2 Term Frequency / Inverse Document Frequency (TF / IDF) model described in

1, word frequency calculation

How often a word? We hope to have a word with more frequent high weight, a field appears 5 words certainly more than once a formula is more and more relevant, word frequency as follows:

 

 

tf(t in d) = √frequency

 

Formula explanation: the word t in the document word frequency is the number of occurrences of a document worthy of the square root.

 

If you do not want to focus on the frequency of a word appearing in the field, just want to focus on whether the word is there, it can be disabled in the mapping field. Disable will disable word frequency word frequency and location of the word, can not count the number of times a word appears in the field, do not phrase and proximity queries. Set of string field not_analyzed default this setting.

 

 

2, Inverse Document Frequency Calculation

 

The more frequent the right to appear in the set of all documents in the weight lower, such as the common word "and", "That," "of," and so on, there should be less relevant as they appear in almost many of the documents which, while less common words, such as "artemisinin", "proportional" can help us to enlarge the document we are interested in right weight. Reverse document word frequency computing company as follows:

 

 

idf(t) = 1 + log ( numDocs / (docFreq + 1))

 

Explanation: Reverse document word frequency is logarithmic number of documents in the index divided by the number of documents containing the word plus one.

 

3, the length of the text field norm computation

 

Shorter length text field has a higher weight, if a word appears in a short text field, such as title, then the word is more likely to be related to the content of the field, rather than a larger body field.

 

 

norm(d) = 1 / √numTerms

 

The field length norm is the negative of the square root of the number of words in the fields.

 

For the full text search field in terms of the length of the norm it is important, but for many other fields is not needed. Regardless of whether the document contains the field, an index field for each document type of each string norm consumes approximately 1 byte. Not_analyzed default string field set norm is disabled, provided analyzed fields may be provided to disable norm. Disabled norm of fields, field length will not let norm involved in the calculation, a long text fields and a short text fields are scored as if they are the same length of the same. For example log type, the norm is not used, the concern is whether the code contains an error or a precise accurate browsing mark, the length field does not affect the results.

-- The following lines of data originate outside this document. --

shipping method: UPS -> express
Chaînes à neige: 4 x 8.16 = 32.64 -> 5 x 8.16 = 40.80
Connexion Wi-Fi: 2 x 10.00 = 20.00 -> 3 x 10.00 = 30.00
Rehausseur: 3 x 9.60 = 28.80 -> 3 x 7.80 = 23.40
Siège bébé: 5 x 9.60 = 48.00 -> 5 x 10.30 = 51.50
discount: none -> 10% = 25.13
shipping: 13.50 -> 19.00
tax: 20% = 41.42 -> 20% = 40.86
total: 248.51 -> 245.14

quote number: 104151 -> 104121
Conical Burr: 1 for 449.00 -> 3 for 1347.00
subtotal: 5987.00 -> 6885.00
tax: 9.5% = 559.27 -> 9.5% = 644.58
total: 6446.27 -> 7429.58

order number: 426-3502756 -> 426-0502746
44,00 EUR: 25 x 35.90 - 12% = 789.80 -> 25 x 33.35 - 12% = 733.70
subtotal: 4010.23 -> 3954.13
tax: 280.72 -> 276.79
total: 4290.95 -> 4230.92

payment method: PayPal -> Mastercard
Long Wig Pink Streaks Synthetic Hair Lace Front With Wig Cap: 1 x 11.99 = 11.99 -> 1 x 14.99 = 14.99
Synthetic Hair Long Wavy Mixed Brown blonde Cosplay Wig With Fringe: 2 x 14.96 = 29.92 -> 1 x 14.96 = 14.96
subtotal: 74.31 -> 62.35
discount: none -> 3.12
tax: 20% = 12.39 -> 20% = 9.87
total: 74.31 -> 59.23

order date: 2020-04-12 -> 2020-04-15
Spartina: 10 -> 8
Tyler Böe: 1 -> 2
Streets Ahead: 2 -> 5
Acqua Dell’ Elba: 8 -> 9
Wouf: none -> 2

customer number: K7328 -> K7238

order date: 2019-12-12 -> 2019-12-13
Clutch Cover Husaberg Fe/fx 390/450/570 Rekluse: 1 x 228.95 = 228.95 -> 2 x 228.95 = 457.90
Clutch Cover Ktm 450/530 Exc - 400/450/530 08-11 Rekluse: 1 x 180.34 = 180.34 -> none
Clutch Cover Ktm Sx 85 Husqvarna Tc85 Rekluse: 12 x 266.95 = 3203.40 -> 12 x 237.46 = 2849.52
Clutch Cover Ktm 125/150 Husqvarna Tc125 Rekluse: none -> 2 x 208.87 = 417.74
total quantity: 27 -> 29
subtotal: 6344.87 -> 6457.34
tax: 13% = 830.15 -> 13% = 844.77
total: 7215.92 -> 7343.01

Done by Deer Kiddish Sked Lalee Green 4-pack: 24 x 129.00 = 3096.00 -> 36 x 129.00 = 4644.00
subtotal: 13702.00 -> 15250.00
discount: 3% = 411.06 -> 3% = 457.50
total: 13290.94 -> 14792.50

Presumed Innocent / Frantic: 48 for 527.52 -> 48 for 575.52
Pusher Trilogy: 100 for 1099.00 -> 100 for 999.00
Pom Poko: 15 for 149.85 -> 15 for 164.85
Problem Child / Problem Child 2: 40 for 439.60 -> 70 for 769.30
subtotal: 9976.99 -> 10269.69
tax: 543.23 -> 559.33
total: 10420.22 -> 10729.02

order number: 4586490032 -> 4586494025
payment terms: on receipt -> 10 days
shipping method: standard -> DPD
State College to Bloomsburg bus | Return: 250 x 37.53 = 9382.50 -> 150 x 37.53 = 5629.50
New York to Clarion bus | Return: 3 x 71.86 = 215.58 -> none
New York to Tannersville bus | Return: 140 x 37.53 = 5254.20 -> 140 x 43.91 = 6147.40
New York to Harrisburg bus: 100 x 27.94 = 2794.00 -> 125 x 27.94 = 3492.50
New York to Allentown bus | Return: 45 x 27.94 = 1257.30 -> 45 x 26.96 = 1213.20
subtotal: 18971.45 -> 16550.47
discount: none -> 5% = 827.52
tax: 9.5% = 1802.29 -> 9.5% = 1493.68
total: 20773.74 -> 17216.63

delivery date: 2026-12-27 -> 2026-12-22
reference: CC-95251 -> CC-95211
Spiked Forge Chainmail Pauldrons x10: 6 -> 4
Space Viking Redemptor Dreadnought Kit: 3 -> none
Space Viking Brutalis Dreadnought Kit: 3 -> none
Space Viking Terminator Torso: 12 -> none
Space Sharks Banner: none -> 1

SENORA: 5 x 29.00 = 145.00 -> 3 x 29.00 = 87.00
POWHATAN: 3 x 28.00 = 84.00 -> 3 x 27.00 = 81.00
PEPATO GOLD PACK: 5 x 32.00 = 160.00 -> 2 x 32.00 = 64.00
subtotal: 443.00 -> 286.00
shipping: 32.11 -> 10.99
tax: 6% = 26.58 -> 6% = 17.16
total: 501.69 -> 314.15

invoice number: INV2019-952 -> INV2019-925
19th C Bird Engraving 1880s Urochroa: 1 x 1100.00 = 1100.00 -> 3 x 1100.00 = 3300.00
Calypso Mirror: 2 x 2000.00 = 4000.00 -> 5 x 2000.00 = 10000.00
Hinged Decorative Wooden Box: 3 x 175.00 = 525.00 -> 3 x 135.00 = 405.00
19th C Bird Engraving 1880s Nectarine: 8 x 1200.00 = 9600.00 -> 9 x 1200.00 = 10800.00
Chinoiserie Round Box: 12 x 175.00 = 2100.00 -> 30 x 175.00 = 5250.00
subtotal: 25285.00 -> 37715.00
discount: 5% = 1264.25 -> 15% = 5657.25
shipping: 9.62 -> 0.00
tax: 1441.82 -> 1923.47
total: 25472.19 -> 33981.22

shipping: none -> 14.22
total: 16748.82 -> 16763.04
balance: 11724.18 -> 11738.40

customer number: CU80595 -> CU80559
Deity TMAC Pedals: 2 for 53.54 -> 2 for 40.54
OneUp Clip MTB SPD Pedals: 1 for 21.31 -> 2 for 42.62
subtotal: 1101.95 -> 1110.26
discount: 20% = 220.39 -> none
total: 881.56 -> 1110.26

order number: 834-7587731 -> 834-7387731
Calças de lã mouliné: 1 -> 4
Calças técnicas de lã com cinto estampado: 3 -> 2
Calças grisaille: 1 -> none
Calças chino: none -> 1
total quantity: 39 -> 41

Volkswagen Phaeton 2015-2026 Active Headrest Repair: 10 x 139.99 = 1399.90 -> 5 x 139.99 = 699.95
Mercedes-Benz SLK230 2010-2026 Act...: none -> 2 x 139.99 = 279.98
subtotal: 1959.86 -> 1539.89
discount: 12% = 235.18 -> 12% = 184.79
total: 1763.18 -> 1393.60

Disabling specification can save a lot of memory.

 

 

4, the above-binding

 

Three factors - word frequency, word frequency inverse document, norm field length - be used to calculate the index and scoring when they are right for a single word of calculating the weight of a particular document. In the above companies, involved in the actual document we're talking about a document field. Each field has its own inverted index, so for IF / IDF action in terms of the value of the document is the value of the field. When we use a simple word query, you will see that the only factor involved in the calculation of the score is a factor in the previous sections explained:

PUT /my_index/doc/1

{

  "text" : "quick brown fox"

}

GET /my_index/doc/_search?explain

{

  "query": {

    "term": {

      "text": "fox"

    }

   }

}

A brief explanation of the foregoing request score as follows:

eight(text:fox in 0) [PerFieldSimilarity]: 0.153426411

result of:

fieldWeight in 0 0.15342641

product of: tf(freq=1.0), with freq of 1: 1.02

idf(docFreq=1, maxDocs=1): 0.306852823

fieldNorm(doc=0): 0.54

 

 

1 - word in the text field of this document "fox" final score

2 - word in the text field of this document "fox" appear once

3 - The following document word frequency counter all text fields in a document in the index, the emphasis here on the base of the logarithm is a natural number e

. 4 - Field length of this field normalization factor. Here only three index word, there should be calculated according to 4, there is a norm should be occupied by a byte in the field

 

The method is usually a query contains more than words, so we need a right to re-combine multiple terms, for which we turn to the vector space model

 

 

5, vector space model

Vector space model provides a method for the multi-word query with the document. The output is a score indicating the degree of matching documents and query. To do this, the document and query model is represented as a vector. Really just a vector comprising a one-dimensional array of numbers, for example:

[1,2,5,22,3,8]

In the vector space model, each number in the vector is the weight of a heavy word. The vector space model, TF / IDF term weighting is calculated by weight of the default mode, this is not the only way, there are other models, such as in elasticsearch the Okapi-BM25. TF / IDF is the default, because it is a simple and efficient algorithm, capable of producing high-quality search results, and stand the test of time. Imagine we have a query about the "happy hippopotamus" of. Like common words such as "" happy "there will be a lower weight, but like" hippopotamus "This is not a common word will have more weight. Let us assume that" happy "weight is 2, the right to" hippopotamus "heavy 5. we can put a simple two-dimensional vector [2,5] painted from a start point (0,0) to the point (2,5) of the end of the line as shown:

 

 

Now, imagine we have three documents:

1/I am happy in summer.

2/After Christmas I’m a hippopotamus.

3/The happy hippopotamus helped Harry.

 

We can create a similar vector for each document, including the right of each query term appears in the document (happy and hippopotamus) heavy, and draw on these vectors in the same chart, as shown:

 

Vector advantage is that they can be compared. By measuring the angle between the query vector and document vectors can be assigned a relevance score for each document. The angle between the query and the document 1 is large, so the correlation is very low. Document 2 is closer to the query, which means it is reasonably related to, and document 3 is a perfect match. In fact, only two-dimensional vector (query with two words) can easily be plotted on a graph. Fortunately, linear algebra - a branch of mathematics deal with vectors - provides tools for comparing the angle between the multi-dimensional vector, which means we can apply the same principle explained above apply to queries containing multiple words.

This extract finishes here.